Hizalama baskısı altında bir "süreç"

Hizalama baskısı altında bir

Fatih POLAT yazdı...
[email protected]

Teorik ve politik tartışmalarda, özellikle hegemonya mücadelesi bağlamındaki başlıklarda askeri terimlerle politik terimlerin birbirine yaklaştığını ve kimi zaman birbirini ikame ettiğini görürüz: Mevzi savaşı, strateji, taktik, hiza vb… Barışa dair mevzularda, bu daha ironik bir hal alabiliyor.

Lafı çok dolandırmadan meselemize gelelim. Bir yılı aşkın süredir konuştuğumuz son ‘sürece’ dair aldığı pozisyonun önemi yadsınamaz olsa da bazılarının, Nobel Barış Ödülü verilmesini önermeyi düşünecek kadar, ayarsız coşkulu bir alkışla desteklediği Devlet Bahçeli’den geçtiğimiz hafta, bir açıklama daha geldi. Daha önce CHP tarafından farklı biçimde önerilen bir konuyu Bahçeli, “TBMM başkanının çağrısı ile ‘Yeni yüzyılın terörsüz Türkiye stratejisi; milli birlik ve dayanışma komisyonu’ kurulması” biçiminde dillendirdi.

Aynı açıklamadaki çok önemli bir başka vurgu ise pek öne çıkarılmadı: “27 Şubat İmralı çağrısıyla kabuğunu kıran, 10 Mart’ta PYD/YPG’nin silahları Suriye Arap Cumhuriyeti’ne teslim etmeyi, yeni yönetimin kurumlarına entegre olmayı bir mutabakat zaptıyla kabule dayanan…” Şam’da SDG Genel Komutanı Mazlum Abdi ile geçici yönetimin Cumhurbaşkanı Muhammed Colani arasında 10 Mart’ta imzalanan 8 maddelik anlaşmada, Bahçeli’nin aktardığımız bu ifadesi yok. Şu var: “Suriye’nin kuzeydoğusundaki tüm sivil ve askeri kurumların, sınır kapıları, havaalanı, petrol ve doğal gaz sahaları dahil olmak üzere Suriye devletinin yönetimine entegre edilmesi.” Bahçeli, sürecin bu en kritik konusunu oluşturan Suriye ayağına dair Dışişleri Bakanı Fidan ve Cumhurbaşkanı Erdoğan’ın sürekli dile getirdikleri, Colani’ye de telkin ettikleri “hizalama” düsturunda duruyor.

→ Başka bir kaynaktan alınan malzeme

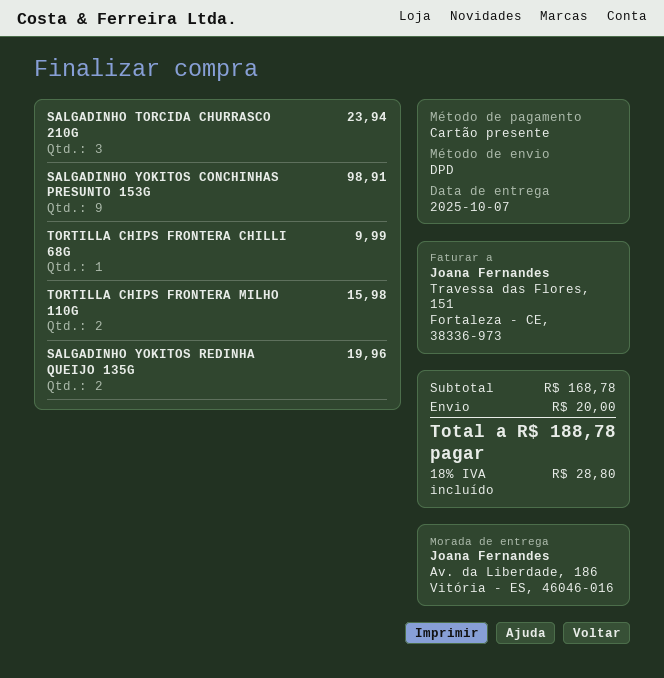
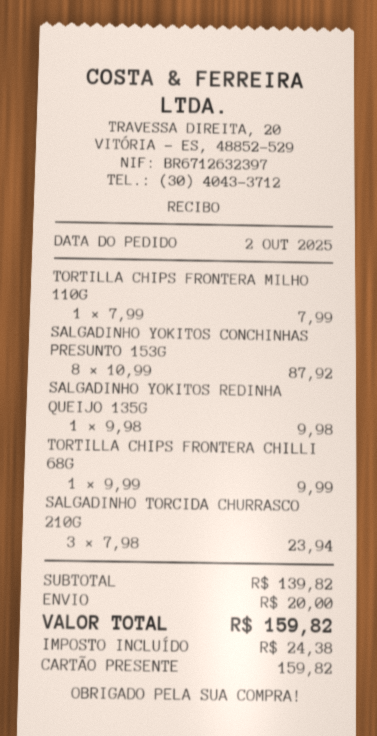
SALGADINHO YOKITOS CONCHINHAS PRESUNTO 153G: 9 for 98.91 -> 8 for 87.92
TORTILLA CHIPS FRONTERA MILHO 110G: 2 for 15.98 -> 1 for 7.99
SALGADINHO YOKITOS REDINHA QUEIJO 135G: 2 for 19.96 -> 1 for 9.98
subtotal: 168.78 -> 139.82
tax: 28.80 -> 24.38
total: 188.78 -> 159.82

SDG ve dolayısıyla Kürt tarafı, varlığını, anayasal güvenceyle koruyacağı bir yöntemi talep ederken, Ankara’nın ABD’yi zorladığı ve Colani’yi presleyerek gerçekleştirmeye çalıştığı formül, SDG’nin silahlı yapısının eriyip dağılarak en etkisiz haliyle yeni Suriye’nin yönetsel yapısına entegre edilmesi. Bu açıdan Rojava’nın ikinci kez bir kopma riski oluşturabilecek makas farklılıkları içerdiğini hatırlatalım.

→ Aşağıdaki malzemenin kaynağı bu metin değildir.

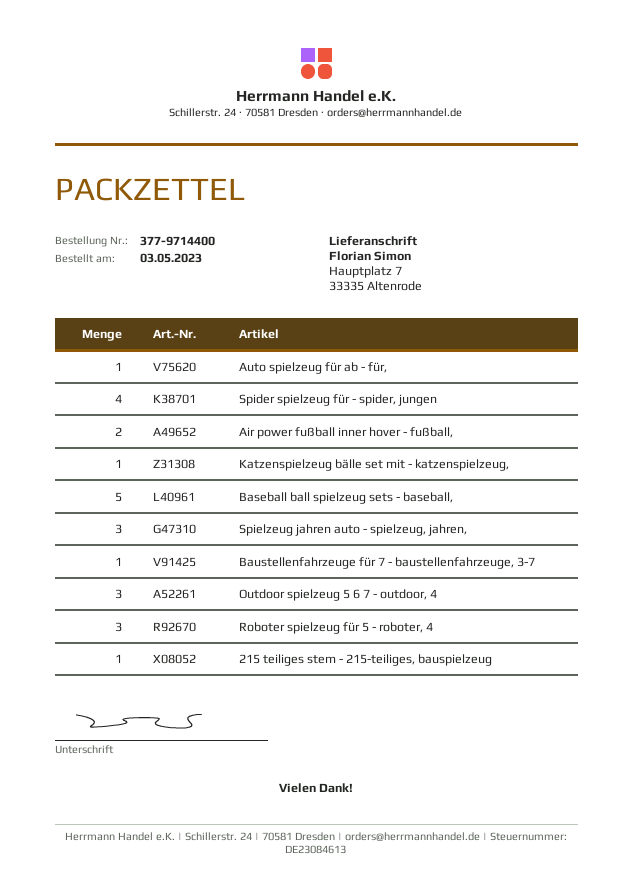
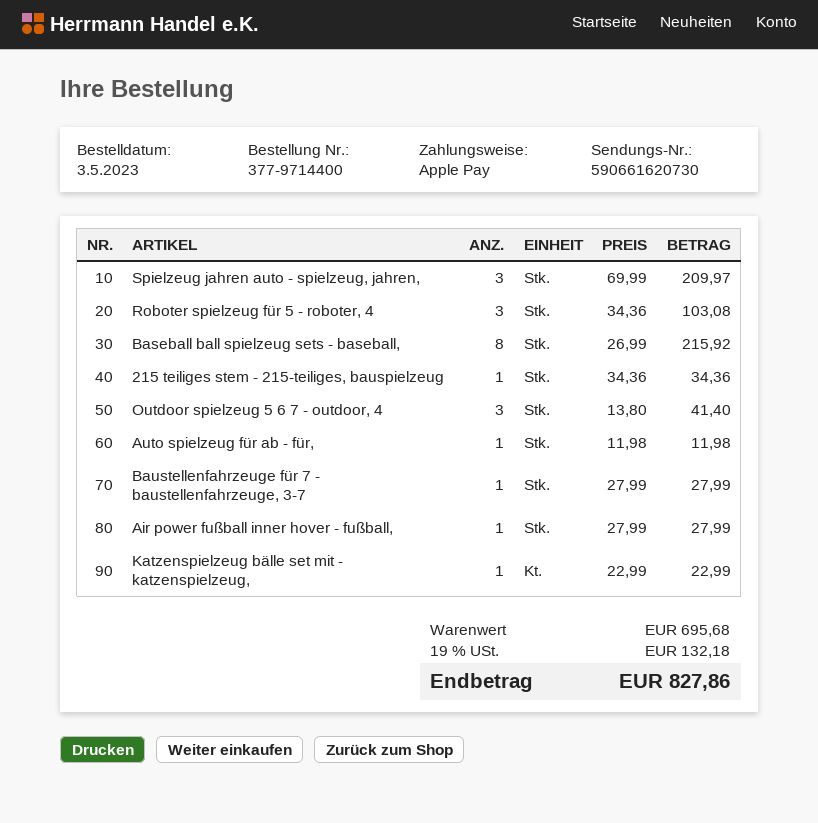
Spider spielzeug für - spider, jungen: 4 -> none
Air power fußball inner hover - fußball,: 2 -> 1
Baseball ball spielzeug sets - baseball,: 5 -> 8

Hizalama refleksi başka örnekleriyle de adeta sürecin başrol koltuğuna oturmaya aday bir biçimde dolaşımdaydı. CHP’ye yakın medya organlarında, Sosyalist Enternasyonalin önceki gün İstanbul’da gerçekleşen toplantısında DEM Parti Eş Genel Başkanı Tülay Hatimoğulları ve DEM Parti Grup Başkan Vekili Sezai Temelli’nin, “Free İmamoğlu” yazılı dövizleri kaldırmadığı haberi tam bir “hizalama” operasyonu havasında verildi. Ardından her ikisi de önlerinde olmadığı için dövizleri kaldırmadıklarını, dövizlerin yanlarındaki partililerce kaldırıldığını ifade ettiler. Daha önce iktidar medyasında dillendirilen “Sanatçılar terörsüz Türkiye istemiyor mu?​” tavrı da benzer bir hizalama yönteminin ifadesiydi. Hizalayan hizalayana!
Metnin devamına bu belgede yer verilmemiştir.